Ayvacık’ta yapılması planlanan jeotermal arama sondaj projesine bilirkişi raporu: “ÇED gereklidir!”
Çanakkale’nin Ayvacık ilçesine bağlı Erecek köyü yakınında Manici Turizm ve Gayrimenkul Yatırım Ticaret Limited şirketince yapılması planlanan jeotermal kaynaklı arama amaçlı sondaj çalışmaları projesinin “ÇED gerekli değildir” kararına karşı Kazdağı Doğal ve Kültürel Varlıkları Koruma Derneği’nin, Assos Dostları ile birlikte açtığı davada bilirkişi raporu çevrecilerin lehine geldi.

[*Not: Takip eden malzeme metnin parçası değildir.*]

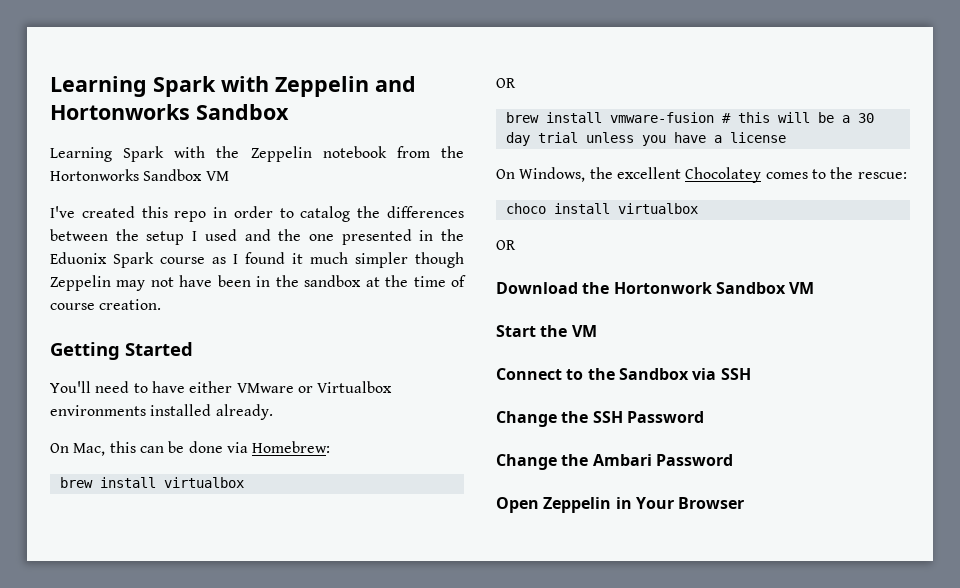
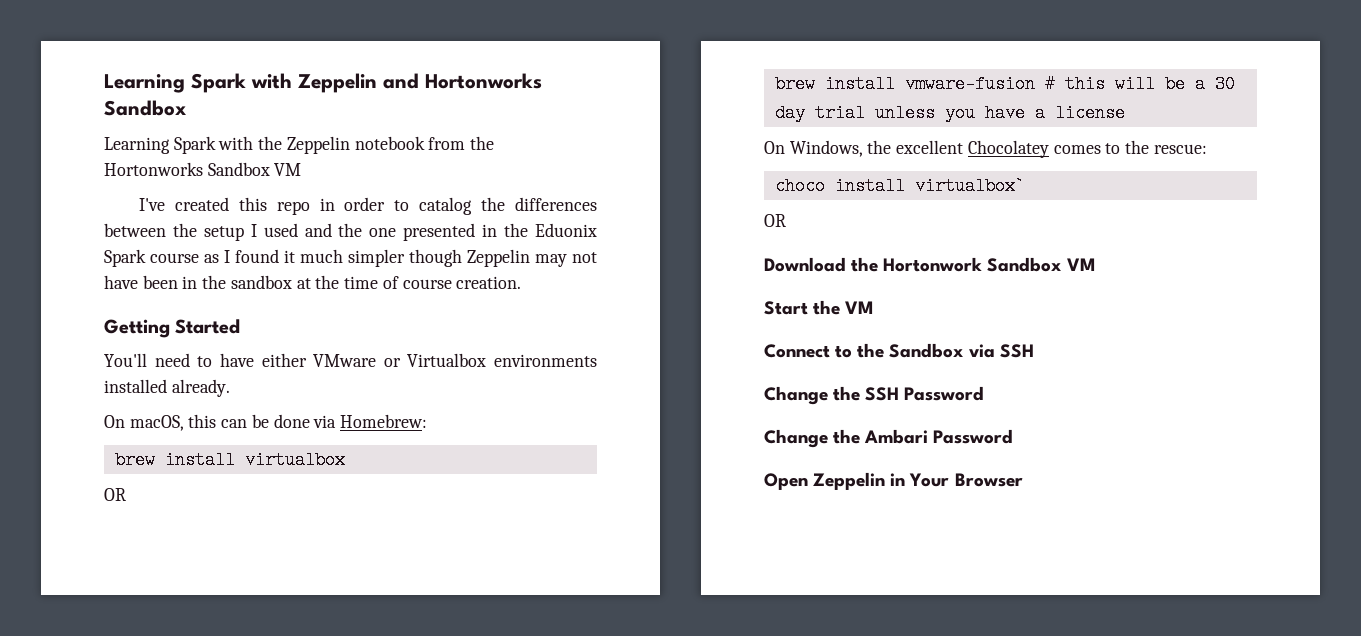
[73,443,106,456] Mac, -> [129,415,184,431] macOS,
[617,203,698,214] virtualbox -> [914,177,1025,195] virtualbox`

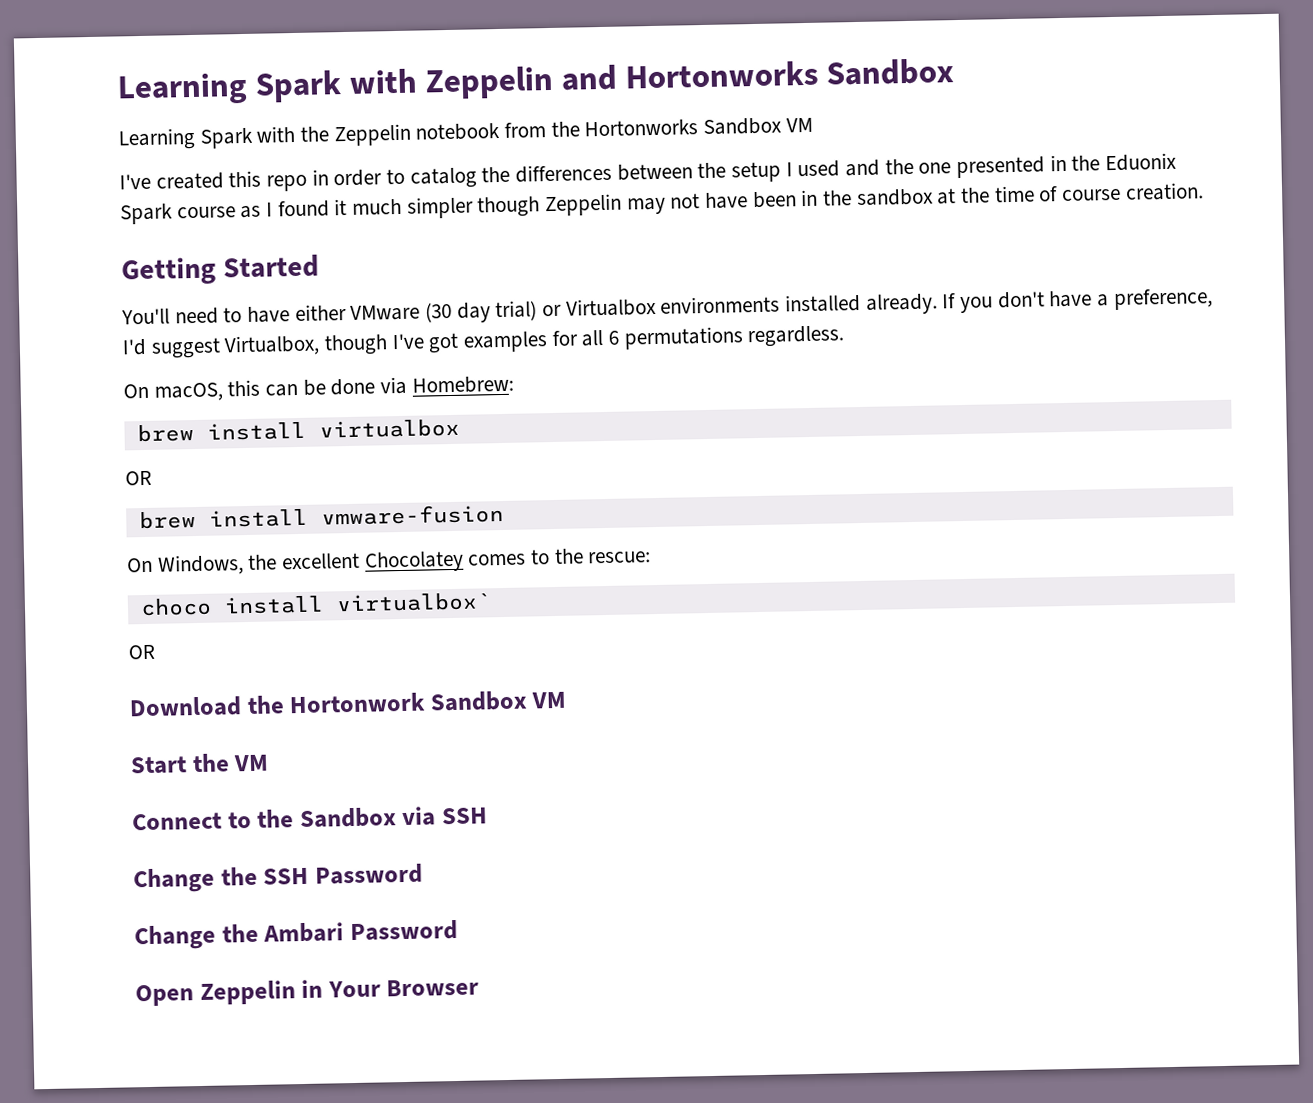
(377, 360) none -> [425,300,538,323] (30 day trial)
(230, 388) none -> [942,288,1213,314] [122,325,846,359] If you don't have a preference, I'd suggest Virtualbox, though I've got examples for all 6 permutations regardless.
[1044,75,1235,93] [774,104,1125,122] # this will be a 30 day trial unless you have a license -> (504, 514) none

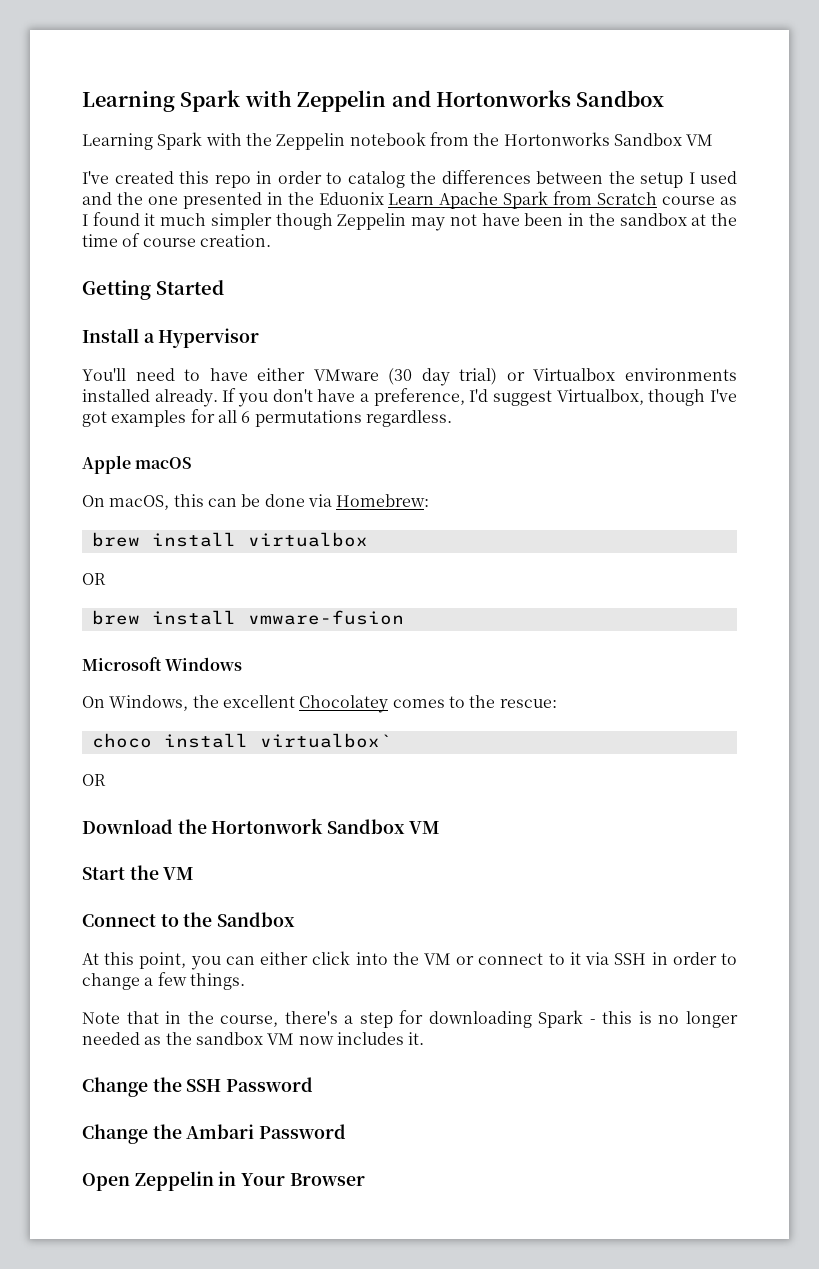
[120,203,173,225] Spark -> [388,191,658,209] Learn Apache Spark from Scratch
(319, 266) none -> [82,328,260,348] // Install a Hypervisor
(846, 336) none -> [82,455,193,474] // Apple macOS
(504, 514) none -> [82,657,243,671] // Microsoft Windows
[401,806,489,827] via SSH -> [82,951,737,970] [82,972,245,990] [82,1010,738,1028] [82,1032,425,1045] // At this point, you can either click into the VM or connect to it via SSH in order to change a few things. // Note that in the course, there's a step for downloading Spark - this is no longer needed as the sandbox VM now includes it.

Kazdağı Doğal ve Kültürel Varlıkları Koruma Derneği’nden konuya ilişkin yapılan yazılı açıklamada, bilirkişi raporunda yapılan tespitler şu şekilde sıralandı:
1. Proje Tanıtım Dosyasında Bölüm II a) maddesi kapsamında bu alan için kurum görüşleri alınmamış ve “ÇANAKKALE İLİ, AYVACIK İLÇESİ, ERECEK KÖYÜ, EKOTURİZM / KIRSAL TURİZM TESİS ALANI AMAÇLI 1/1000 ÖLÇEKLİ UYGULAMA İMAR PLANI” notunun 11 maddesine göre incelenme ve değerlendirme yapılmamıştır.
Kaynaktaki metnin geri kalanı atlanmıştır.